WORK INSTRUCTIONS: Return the lines of the data below starting at the one holding "none -> <tr>" and ending at the one holding "html: <tr> <td>62</td>", word for word, leaving every picture out.

TASK MATERIAL:

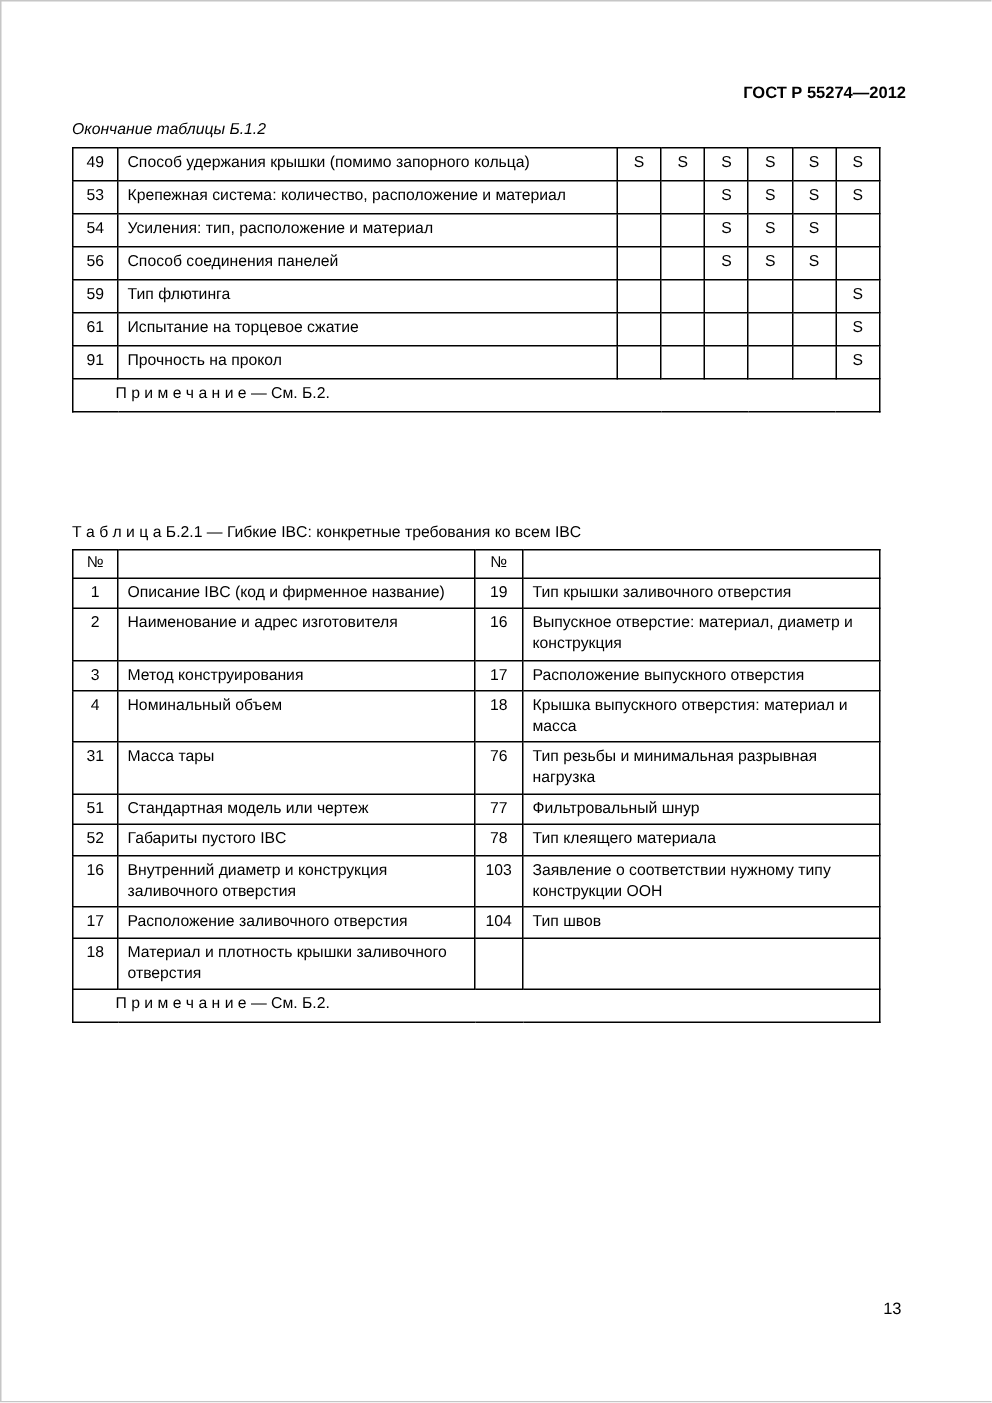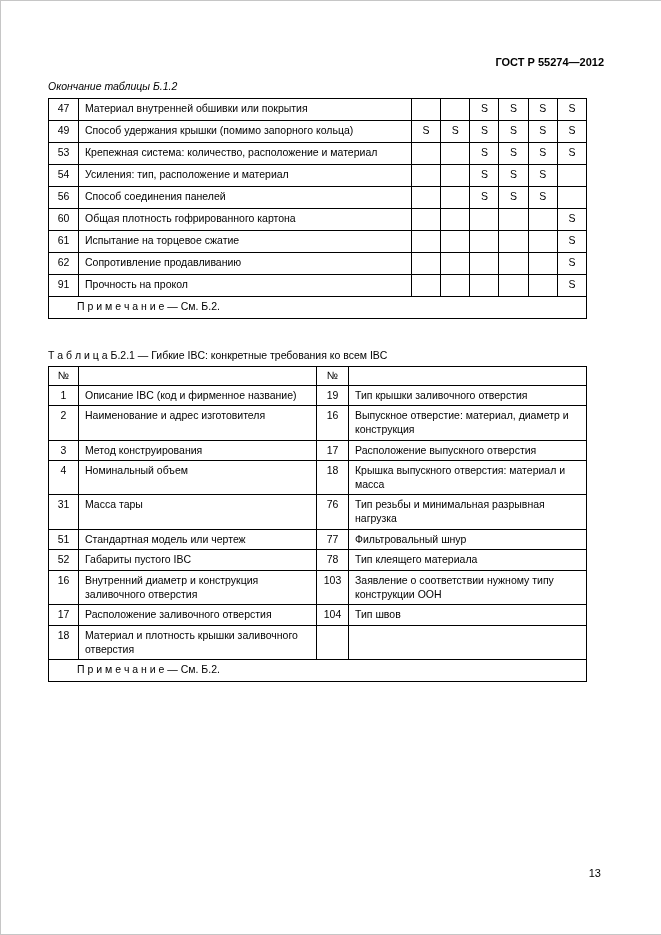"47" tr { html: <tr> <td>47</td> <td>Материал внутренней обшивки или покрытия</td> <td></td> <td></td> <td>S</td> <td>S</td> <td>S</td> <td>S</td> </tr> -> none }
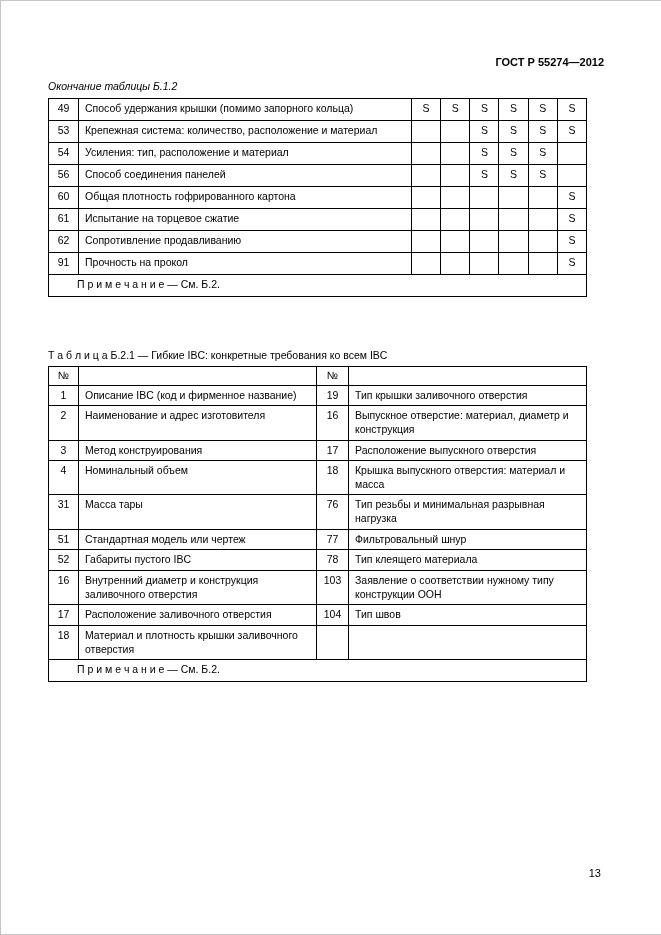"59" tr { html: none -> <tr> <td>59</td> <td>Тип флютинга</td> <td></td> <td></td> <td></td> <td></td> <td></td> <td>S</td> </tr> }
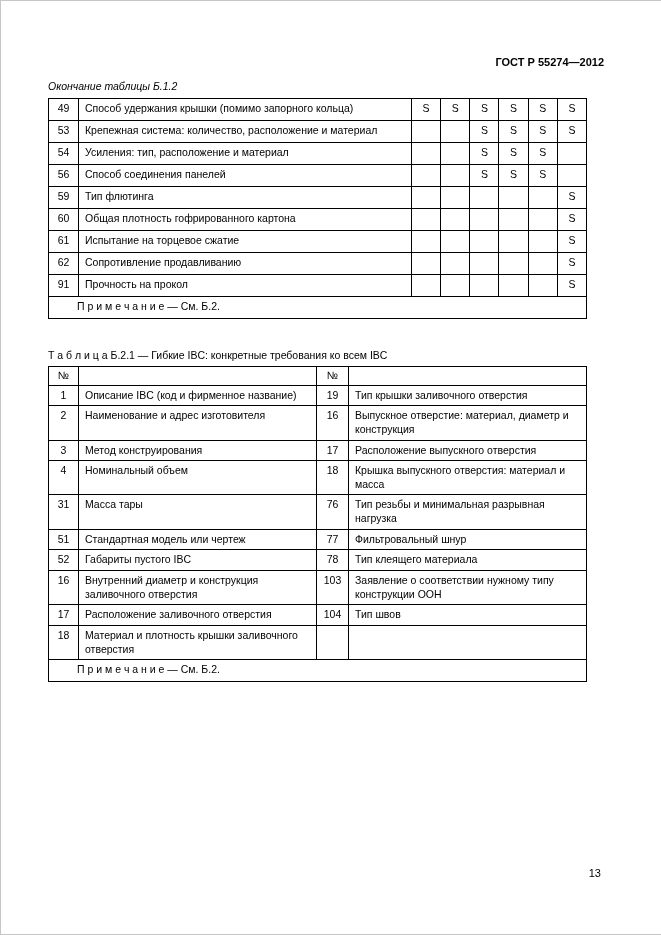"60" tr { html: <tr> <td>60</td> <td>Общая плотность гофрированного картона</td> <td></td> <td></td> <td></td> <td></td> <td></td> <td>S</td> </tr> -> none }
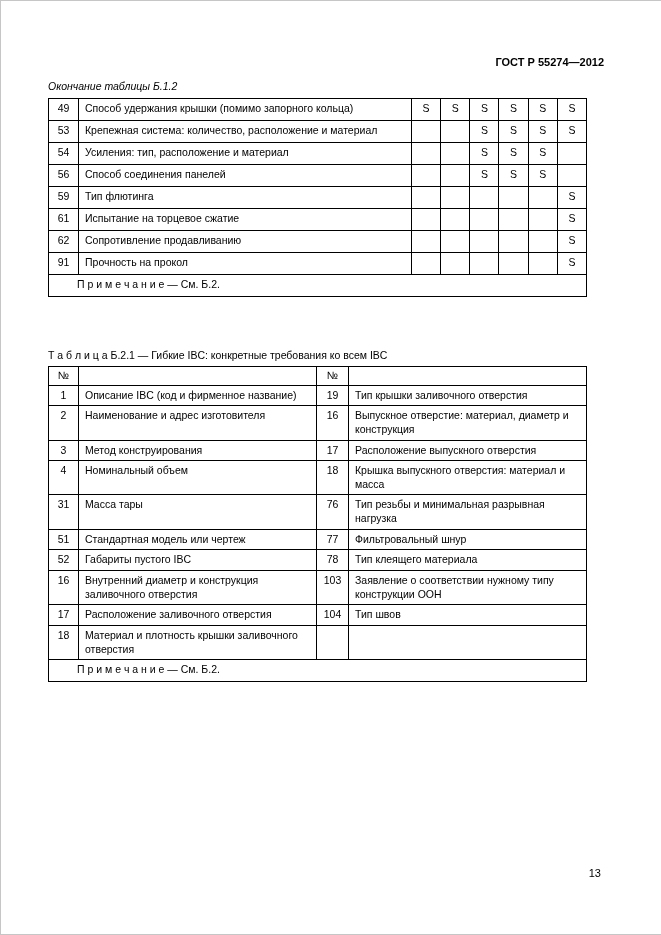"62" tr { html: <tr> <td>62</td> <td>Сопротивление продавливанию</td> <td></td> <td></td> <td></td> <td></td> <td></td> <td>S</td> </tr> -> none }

* * *

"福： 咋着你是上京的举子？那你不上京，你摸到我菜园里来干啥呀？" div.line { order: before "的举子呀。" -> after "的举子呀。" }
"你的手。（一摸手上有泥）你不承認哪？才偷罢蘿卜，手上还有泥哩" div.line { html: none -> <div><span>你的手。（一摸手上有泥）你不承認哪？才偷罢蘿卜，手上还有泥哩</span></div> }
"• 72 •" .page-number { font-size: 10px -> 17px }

---

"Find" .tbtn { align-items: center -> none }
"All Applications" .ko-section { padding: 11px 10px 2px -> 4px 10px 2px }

ANSWER FOR THIS EXERCISE:
"59" tr { html: none -> <tr> <td>59</td> <td>Тип флютинга</td> <td></td> <td></td> <td></td> <td></td> <td></td> <td>S</td> </tr> }
"60" tr { html: <tr> <td>60</td> <td>Общая плотность гофрированного картона</td> <td></td> <td></td> <td></td> <td></td> <td></td> <td>S</td> </tr> -> none }
"62" tr { html: <tr> <td>62</td> <td>Сопротивление продавливанию</td> <td></td> <td></td> <td></td> <td></td> <td></td> <td>S</td> </tr> -> none }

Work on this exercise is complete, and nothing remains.